Recent anthologies of interest:
GRABBED: Poets and Writers on Sexual Assault, Empowerment, and Healing, edited by Richard Blanco et al. (Beacon, paper, $15.) Inspired by the #MeToo movement, the editors asked poets and other writers to reflect on their own experiences as assault survivors.
TOO MANY TIMES: How to End Gun Violence in a Divided America, edited by Melville House. (Melville House, paper, $16.99.) From Pamela Coloff and Jill Lepore to Ibram X. Kendi and Common Cause, journalists, academics and nonprofit groups address the problem of gun violence and propose a series of solutions.
VOICES FROM THE VALLEY: Tech Workers Talk About What They Do — and How They Do It, edited by Ben Tarnoff and Moira Weigel. (FSG Originals, paper, $15.) Tarnoff and Weigel, tech writers who founded Logic magazine , here offer in-depth interviews with anonymous tech industry workers about their jobs.
WHICH SIDE OF HISTORY? How Technology Is Reshaping Democracy and Our Lives, edited by James P. Steyer. (Chronicle Prism, $17.95.) Essays on the real-world consequences of technology, for better and worse, from Kara Swisher, Aaron Sorkin, Chelsea Clinton and others.

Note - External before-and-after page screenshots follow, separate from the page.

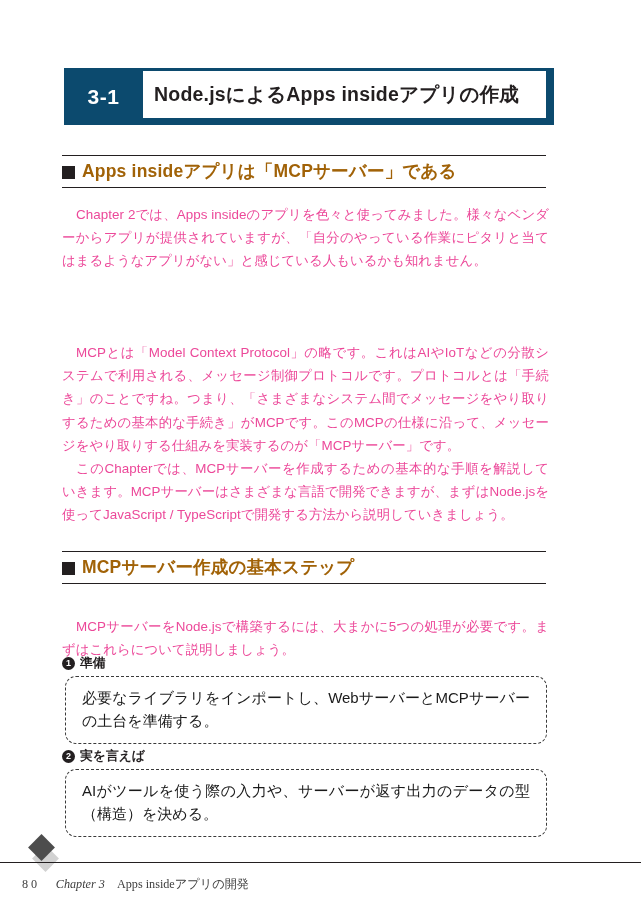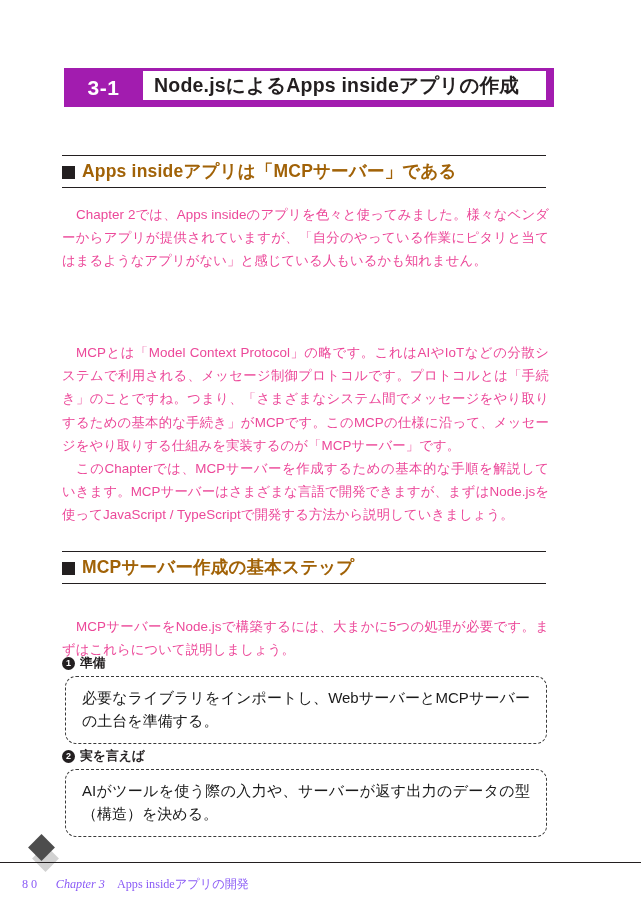--- a/index.html
+++ b/index.html
@@ -22,22 +22,22 @@
     background: #ffffff;
     overflow: hidden;
   }
 
   
   .banner {
     position: absolute;
     left: 64px;
     top: 68px;
     width: 490px;
-    height: 39px;
-    background: #a21caf;
+    height: 57px;
+    background: #0c4a6e;
     display: flex;
     align-items: stretch;
     box-sizing: border-box;
   }
   .banner-num {
     width: 79px;
     flex: 0 0 79px;
     display: flex;
     align-items: center;
     justify-content: center;
@@ -182,21 +182,21 @@
     background: #d2d2d2;
     left: 8px;
     top: 14px;
   }
   .footer-text {
     position: absolute;
     left: 22px;
     top: 876px;
     font-family: "Liberation Serif", "DejaVu Serif", serif;
     font-size: 12.2px;
-    color: #8b5cf6;
+    color: #404040;
     white-space: nowrap;
     display: flex;
     align-items: baseline;
   }
   .footer-pageno {
     letter-spacing: 2.8px;
     margin-right: 16px;
   }
   .footer-chapter { margin-right: 12px; font-style: italic; }
 </style>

THE FRAGILE EARTH: Writing From The New Yorker on Climate Change, edited by David Remnick and Henry Finder. (Ecco, $29.99.) The magazine has long been a force in climate reporting: See Bill McKibben on greenhouse gases in 1989.
What we’re reading:
What if Alice didn’t fall down the rabbit hole and instead joined TaskRabbit? That’s the vibe you get with Hilary Leichter’s novel TEMPORARY a deeply hilarious, surreal manifesto against late-stage capitalism, all wrapped up in a mushroom trip. So, you know, exactly what we need in 2020. The story follows an unnamed gig worker as she navigates a series of absurd temp jobs: ghost pal, pirate, assassin’s assistant. Everything is work now, from motherhood and family to dating and sex, with no line between one’s personal and professional lives. (Uh, sound familiar?) I stumbled onto the book in early quarantine as many of us settled into our new lives of endless Zooms and Slacks, and as our main character takes a gig as a barnacle — no, not a hanger-on to a corporate structure, a literal barnacle, clinging to a rock in the sea — I felt as if Leichter knew just what this year had in store for us.